Wish I'd saved this one for Halloween. It's got vampires, zombies, dank crypts, torture chambers, and all kinds of other creepy stuff. And the villain is none other than Christopher Lee, playing (what else?) the King of the Vampires. I'm surprised that some enterprising Hollywood type didn't retitle this one "Hercules Versus Dracula", because for all intents and purposes that's what this movie is.
It's also probably the best of the sword and sandal movies I've watched so far. This is one that shows that a good director can take the same limited budget that lesser talents have and turn it into a visually stylish film. According to the internet, the director, Mario Brava, went on to become a famous Italian horror movie maker. I'm not familiar with him, but he certainly has a head for the spooky stuff. The rise of the zombies from their graves toward the end of the film is actually pretty scary and when the mob of decaying bodies is swarming all over Hercules in a dark, narrow corridor, biting and clawing, it's genuinely chilling.
The film's only clunky special effect is yet another bad rock monster. It looks especially out of place because the rest of the film manages to look so good despite the limited budget. Hercules journeys to Hades, the underworld, in a dreamlike sequence that's quite surreal and effective. He climbs a gigantic tree to find the golden apple he needs to save his main squeeze and her city.
This is another Herc film that I'm reasonably sure the producers of Hercules: The Legendary Journeys must have screened. Herc's sidekick in this one is an acrobatic young fellow with blonde curly hair and an eye for the ladies. Sound familiar? This one also has quite a bit of intentional humor. Much wise cracking and good natured insults. The dubbing on this one is better than average, though apparently Christopher Lee wasn't available to do his own dubbing. In some of the other S&S films I've watched, the American or British Actors did their own voices for the dubs.
I understand that this film has recently been digitally remastered and released in a wide screen version.
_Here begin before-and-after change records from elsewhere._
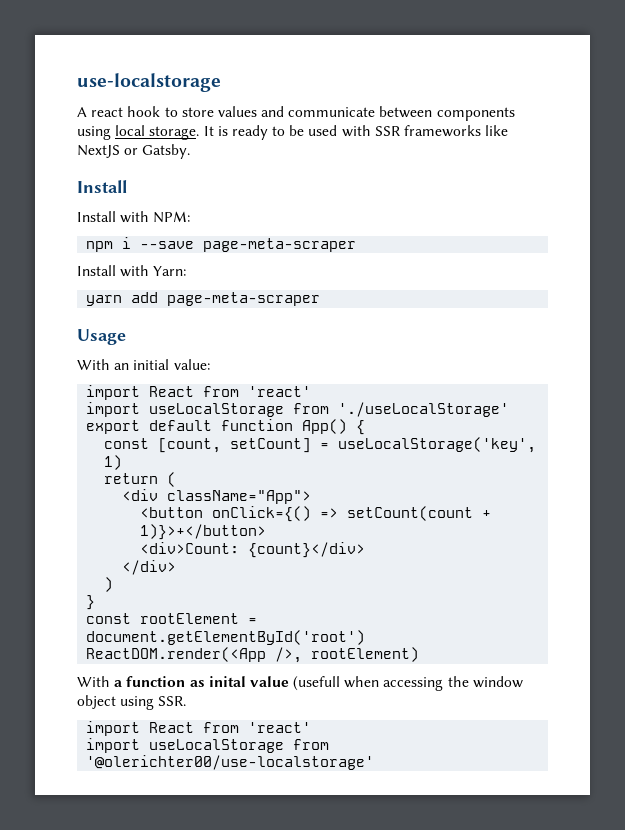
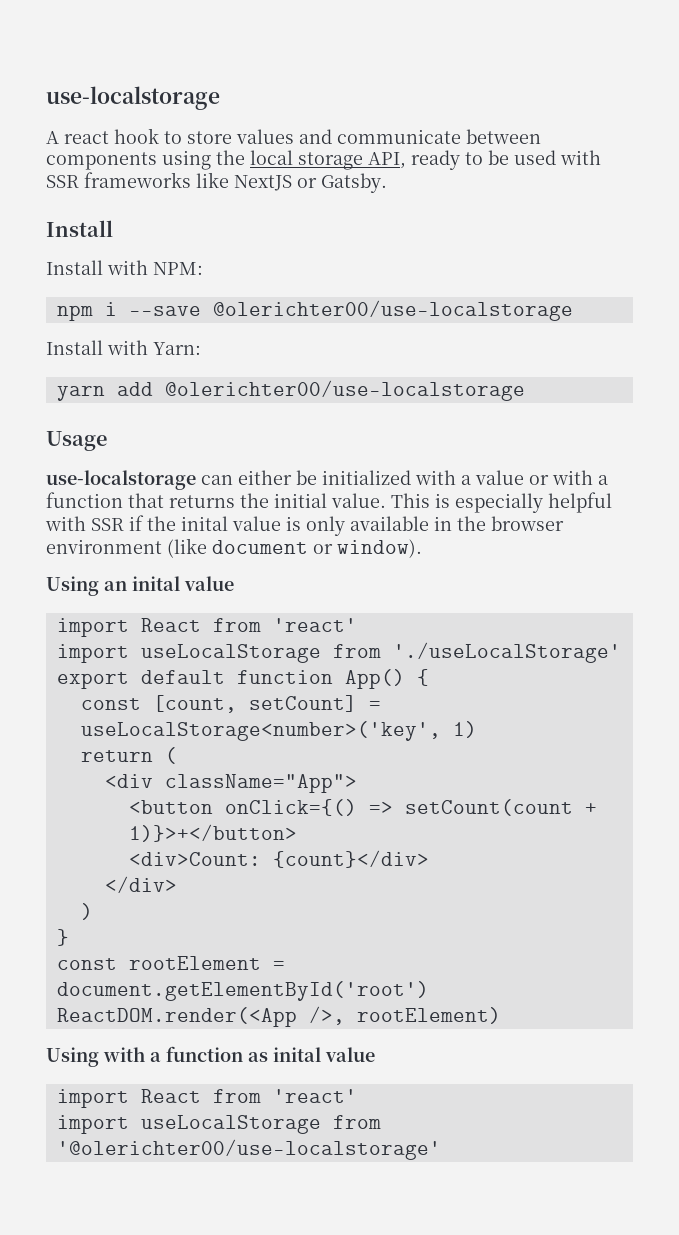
- A react hook to store values and communicate between components using local storage. It is ready to be used with SSR frameworks like NextJS or Gatsby.
+ A react hook to store values and communicate between components using the local storage API, ready to be used with SSR frameworks like NextJS or Gatsby.
- npm i --save page-meta-scraper
+ npm i --save @olerichter00/use-localstorage
- yarn add page-meta-scraper
+ yarn add @olerichter00/use-localstorage
- With an initial value:
+ use-localstorage can either be initialized with a value or with a function that returns the initial value. This is especially helpful with SSR if the inital value is only available in the browser environment (like document or window).
+ Using an inital value
- const [count, setCount] = useLocalStorage('key', 1)
+ const [count, setCount] = useLocalStorage<number>('key', 1)
- With a function as inital value (usefull when accessing the window object using SSR.
+ Using with a function as inital value

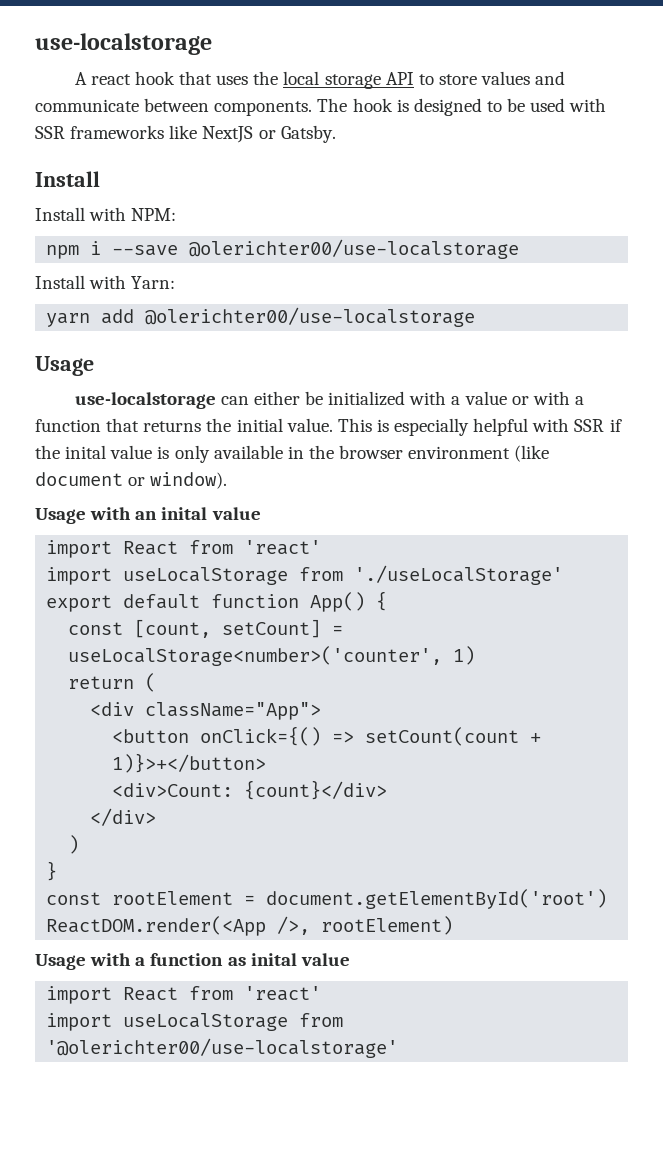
- A react hook to store values and communicate between components using the local storage API, ready to be used with SSR frameworks like NextJS or Gatsby.
+ A react hook that uses the local storage API to store values and communicate between components. The hook is designed to be used with SSR frameworks like NextJS or Gatsby.
- Using an inital value
+ Usage with an inital value
- const [count, setCount] = useLocalStorage<number>('key', 1)
+ const [count, setCount] = useLocalStorage<number>('counter', 1)
- Using with a function as inital value
+ Usage with a function as inital value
The version in the Warriors Boxed Set is so-so, but still manages to look better than any of the other S&S movies so far. Hercules in the Haunted World gets an unheard of Five out of Five Sandals. This is probably as good as it gets for this genre.

1 comment:

Anonymous said...

Hi Charles,

Glad you saw this one. Mario Bava was a horror director, his best pics are very stylish, perhaps because of his background as a cinematographer.

Two others of his I recommend are: "Black Sunday", with Barbara Steele, (1963), and "Planet of the Vampires, (1965). Some of the set designs in Ridley Scott's 1979 pic, "Alien", are obviously modeled on the latter movie, esp. the alien space ship.